#### Task item
Give back, exactly as written, the lines from the first line of the data below through the line with "subtotal: 196.35 -> 321.29", and omit the pictures.

'''

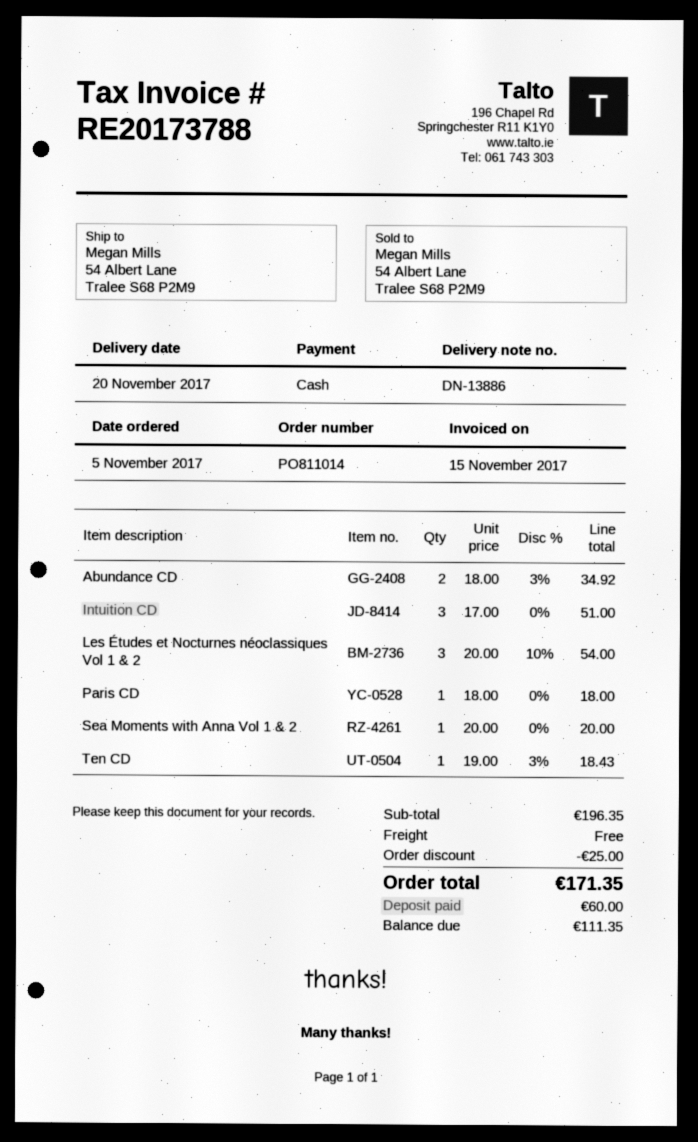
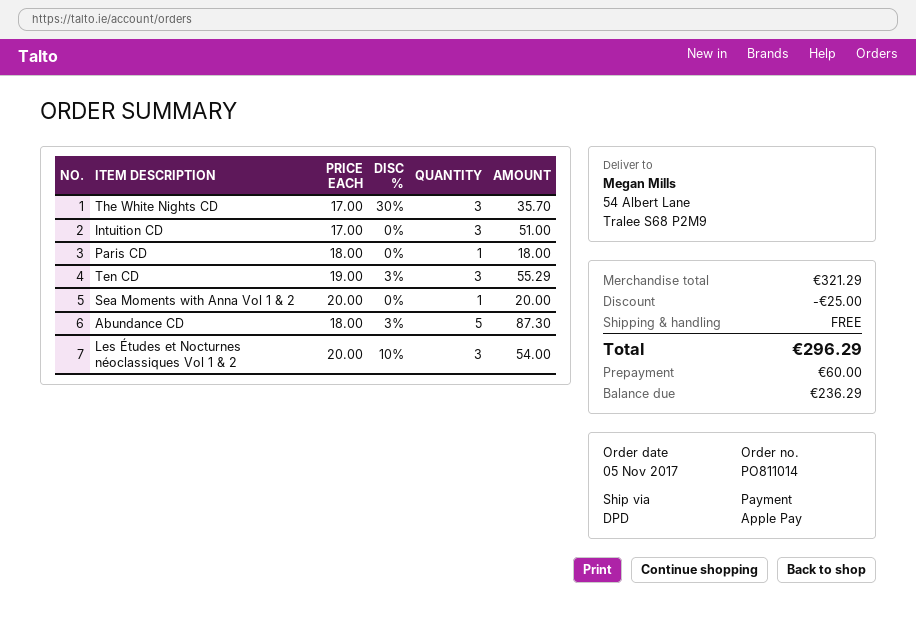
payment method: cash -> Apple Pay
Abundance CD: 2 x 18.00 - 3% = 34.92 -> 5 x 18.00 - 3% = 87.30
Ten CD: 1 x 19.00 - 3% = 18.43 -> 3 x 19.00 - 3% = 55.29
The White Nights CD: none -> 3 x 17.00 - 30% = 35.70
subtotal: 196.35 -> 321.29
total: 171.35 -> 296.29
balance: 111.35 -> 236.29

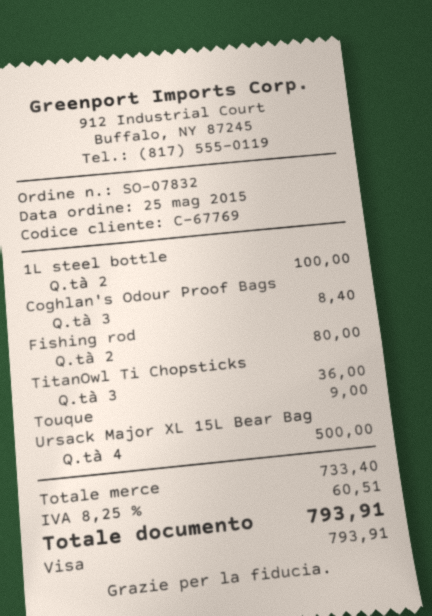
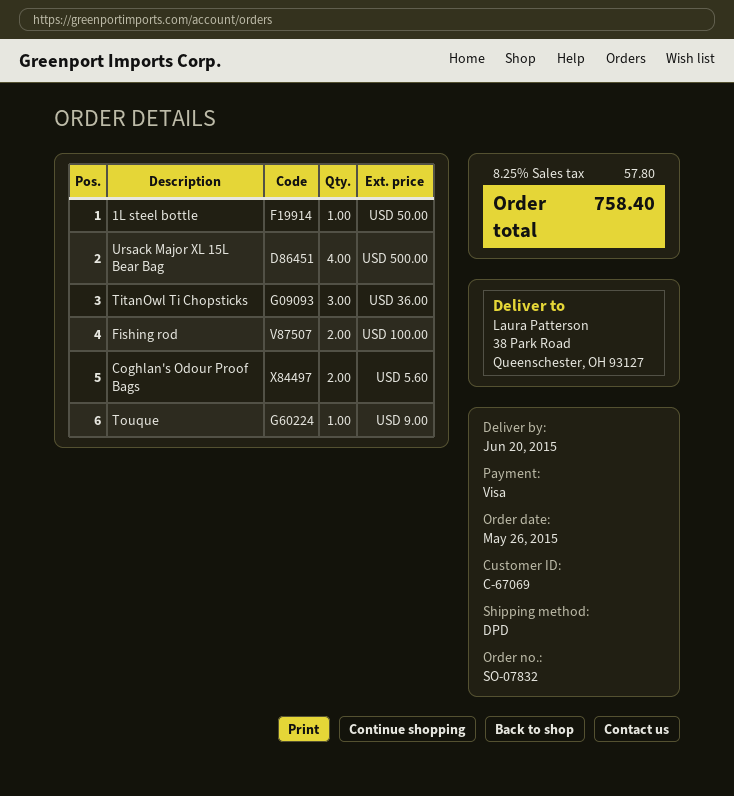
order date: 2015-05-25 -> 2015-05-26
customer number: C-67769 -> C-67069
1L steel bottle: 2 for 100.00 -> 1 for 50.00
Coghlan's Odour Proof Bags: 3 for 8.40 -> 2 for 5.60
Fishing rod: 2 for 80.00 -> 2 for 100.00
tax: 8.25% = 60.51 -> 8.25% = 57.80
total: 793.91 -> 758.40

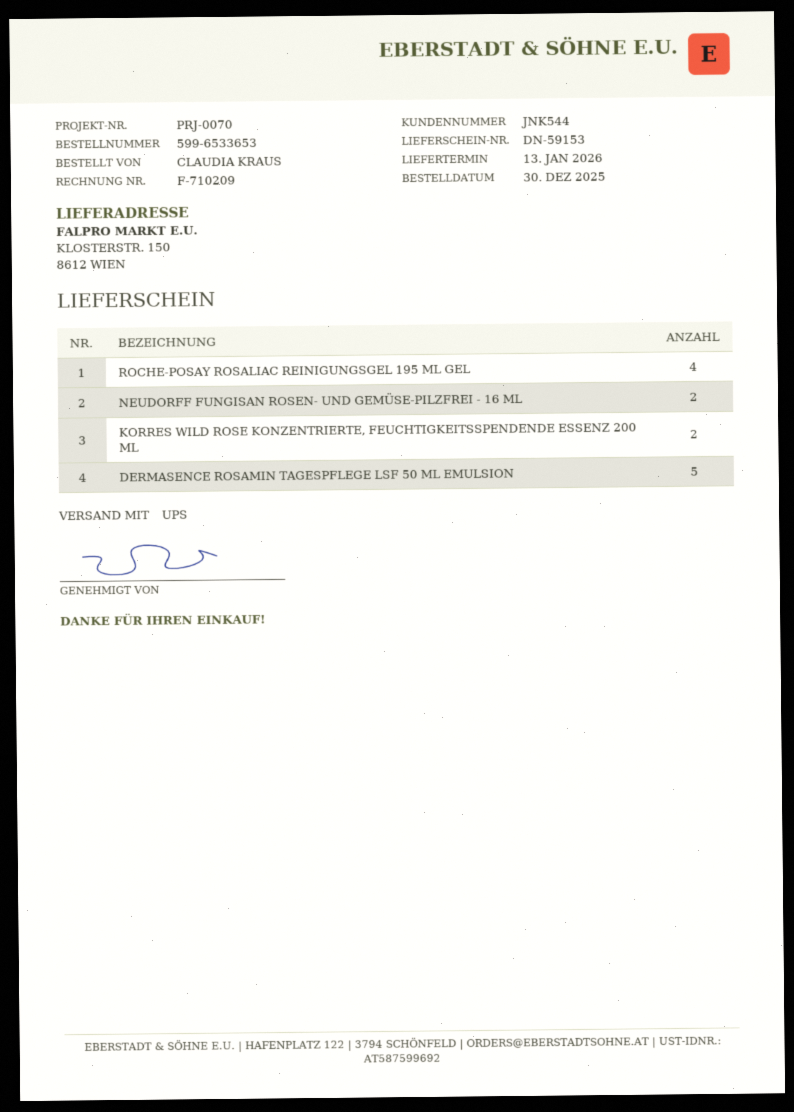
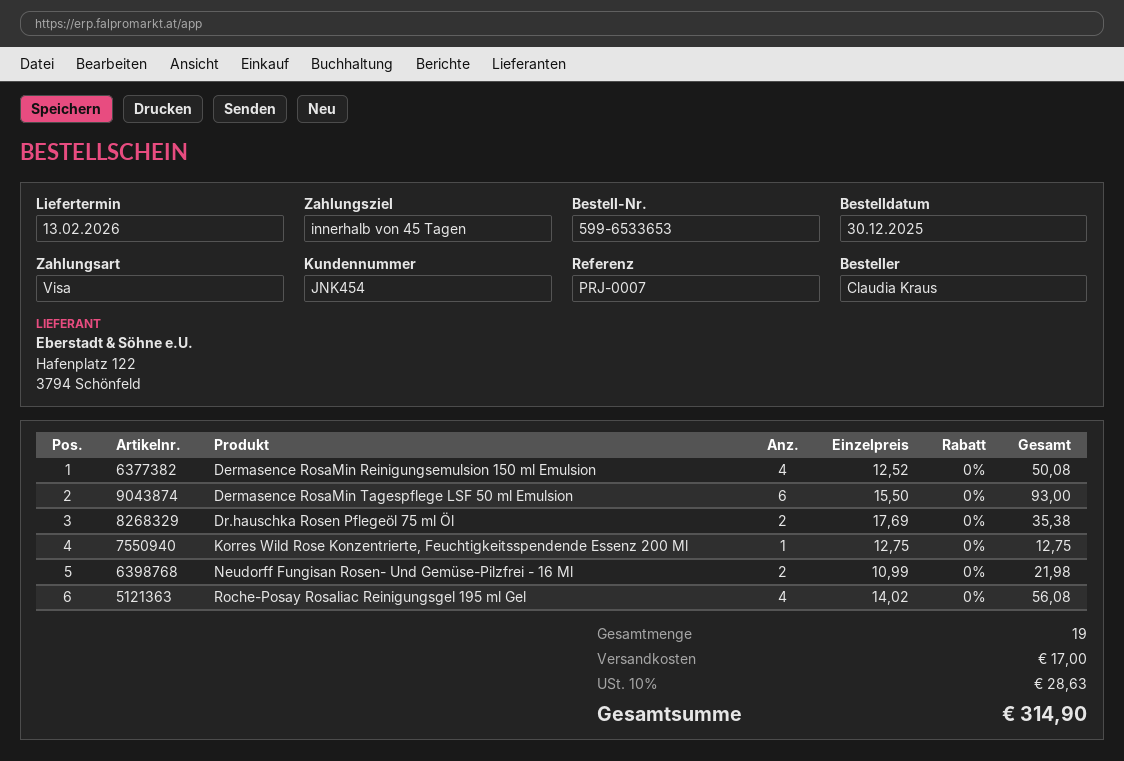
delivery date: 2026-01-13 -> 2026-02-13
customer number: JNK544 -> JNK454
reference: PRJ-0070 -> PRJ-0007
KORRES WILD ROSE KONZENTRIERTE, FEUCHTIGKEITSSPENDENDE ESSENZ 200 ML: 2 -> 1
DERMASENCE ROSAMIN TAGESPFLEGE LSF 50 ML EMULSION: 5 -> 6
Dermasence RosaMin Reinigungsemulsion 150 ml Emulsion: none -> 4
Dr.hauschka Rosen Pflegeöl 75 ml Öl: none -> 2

'''

#### Response to the exercise
payment method: cash -> Apple Pay
Abundance CD: 2 x 18.00 - 3% = 34.92 -> 5 x 18.00 - 3% = 87.30
Ten CD: 1 x 19.00 - 3% = 18.43 -> 3 x 19.00 - 3% = 55.29
The White Nights CD: none -> 3 x 17.00 - 30% = 35.70
subtotal: 196.35 -> 321.29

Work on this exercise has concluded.